> _Work task_:
Images are to be left out when the records below are printed word for word.

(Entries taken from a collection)
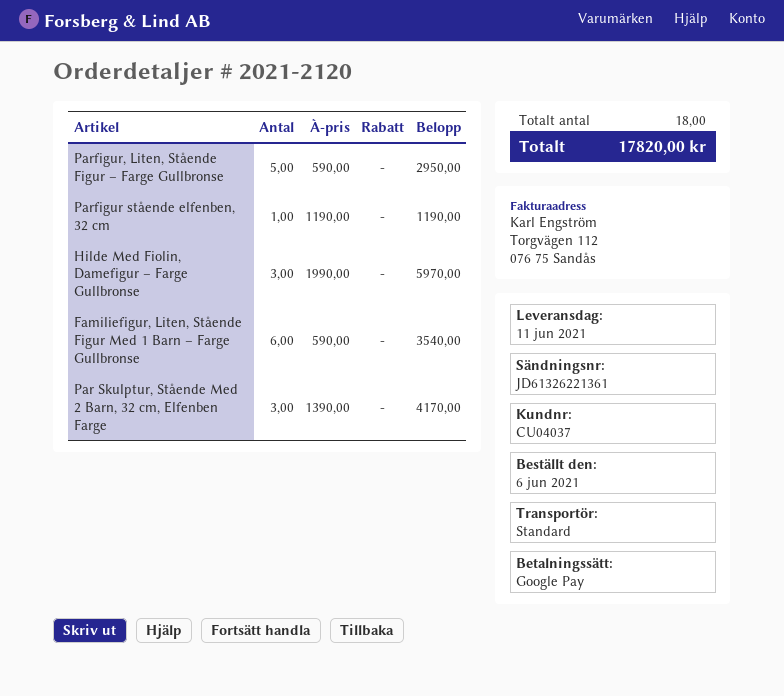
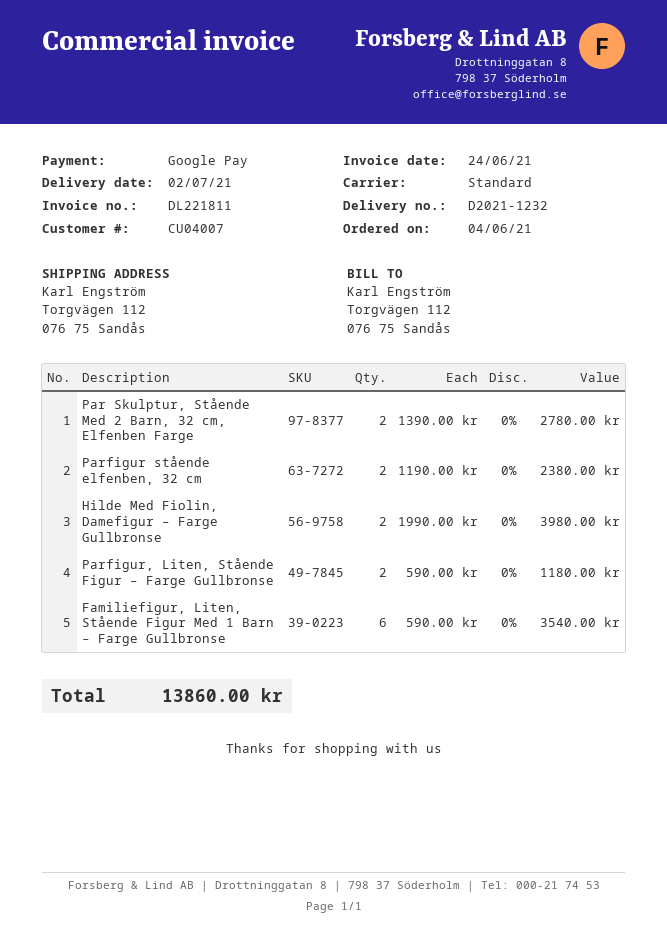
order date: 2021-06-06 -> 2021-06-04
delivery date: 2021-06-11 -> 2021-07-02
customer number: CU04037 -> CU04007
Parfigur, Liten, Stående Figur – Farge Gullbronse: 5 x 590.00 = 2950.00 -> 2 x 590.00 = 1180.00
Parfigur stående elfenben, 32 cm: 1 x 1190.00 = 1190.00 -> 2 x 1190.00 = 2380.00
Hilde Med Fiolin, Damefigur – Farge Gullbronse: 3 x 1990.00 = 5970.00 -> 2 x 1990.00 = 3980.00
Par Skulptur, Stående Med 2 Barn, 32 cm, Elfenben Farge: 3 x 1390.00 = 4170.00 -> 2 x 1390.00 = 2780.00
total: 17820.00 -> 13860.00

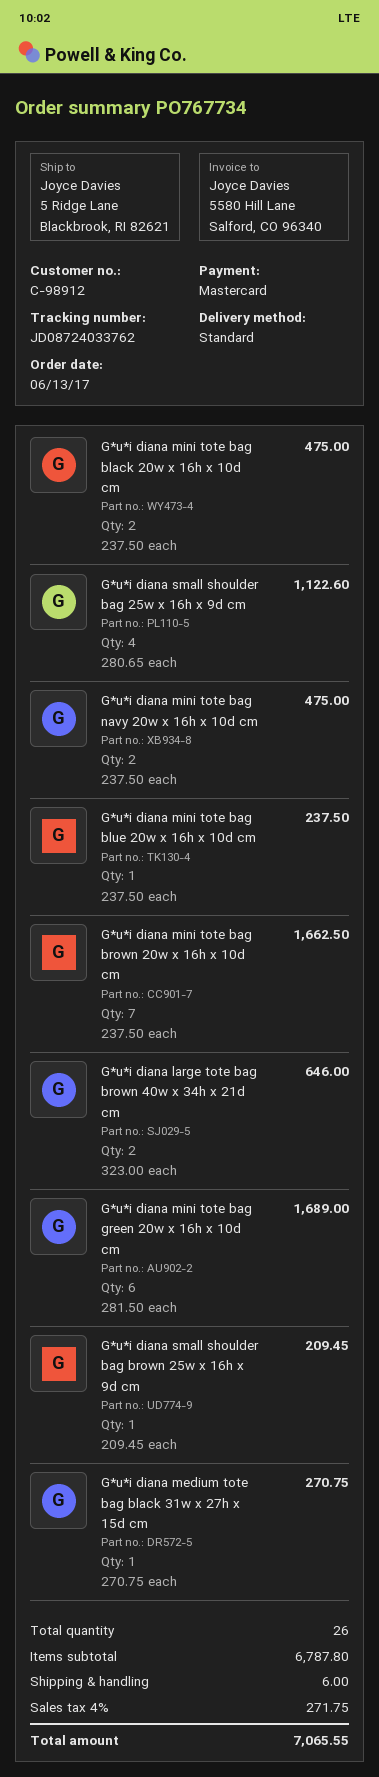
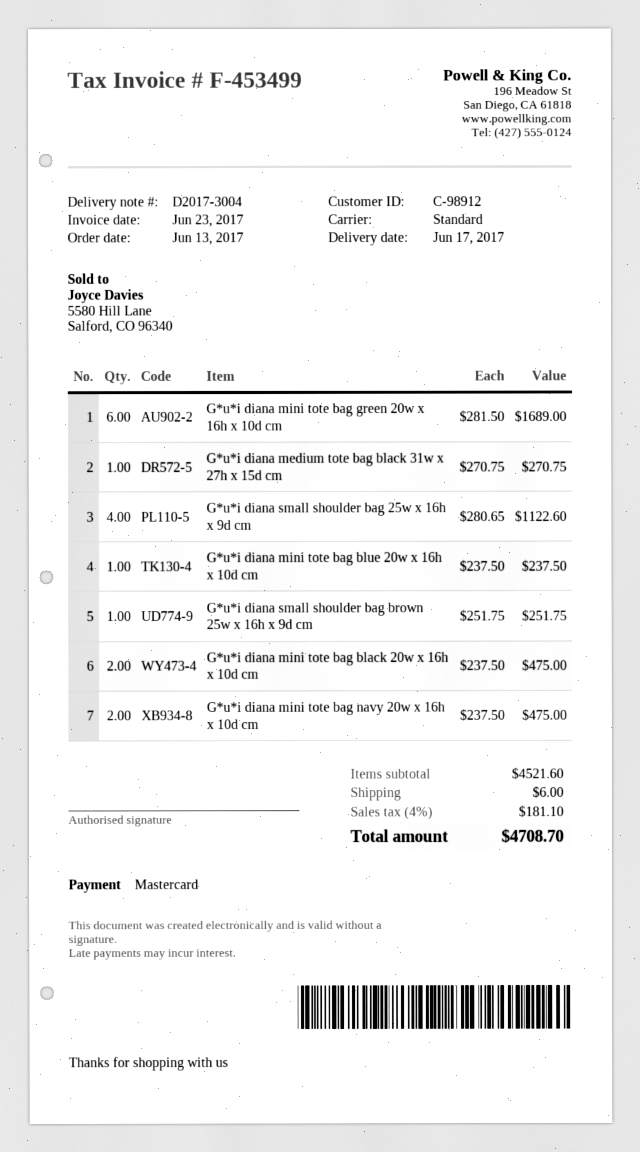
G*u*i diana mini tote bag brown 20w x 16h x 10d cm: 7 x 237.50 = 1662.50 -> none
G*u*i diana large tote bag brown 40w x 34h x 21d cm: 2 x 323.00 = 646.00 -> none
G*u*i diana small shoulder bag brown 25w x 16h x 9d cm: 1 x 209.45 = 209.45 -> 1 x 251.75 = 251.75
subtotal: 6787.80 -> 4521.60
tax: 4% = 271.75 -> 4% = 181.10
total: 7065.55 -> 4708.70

> _Solution_:
order date: 2021-06-06 -> 2021-06-04
delivery date: 2021-06-11 -> 2021-07-02
customer number: CU04037 -> CU04007
Parfigur, Liten, Stående Figur – Farge Gullbronse: 5 x 590.00 = 2950.00 -> 2 x 590.00 = 1180.00
Parfigur stående elfenben, 32 cm: 1 x 1190.00 = 1190.00 -> 2 x 1190.00 = 2380.00
Hilde Med Fiolin, Damefigur – Farge Gullbronse: 3 x 1990.00 = 5970.00 -> 2 x 1990.00 = 3980.00
Par Skulptur, Stående Med 2 Barn, 32 cm, Elfenben Farge: 3 x 1390.00 = 4170.00 -> 2 x 1390.00 = 2780.00
total: 17820.00 -> 13860.00

G*u*i diana mini tote bag brown 20w x 16h x 10d cm: 7 x 237.50 = 1662.50 -> none
G*u*i diana large tote bag brown 40w x 34h x 21d cm: 2 x 323.00 = 646.00 -> none
G*u*i diana small shoulder bag brown 25w x 16h x 9d cm: 1 x 209.45 = 209.45 -> 1 x 251.75 = 251.75
subtotal: 6787.80 -> 4521.60
tax: 4% = 271.75 -> 4% = 181.10
total: 7065.55 -> 4708.70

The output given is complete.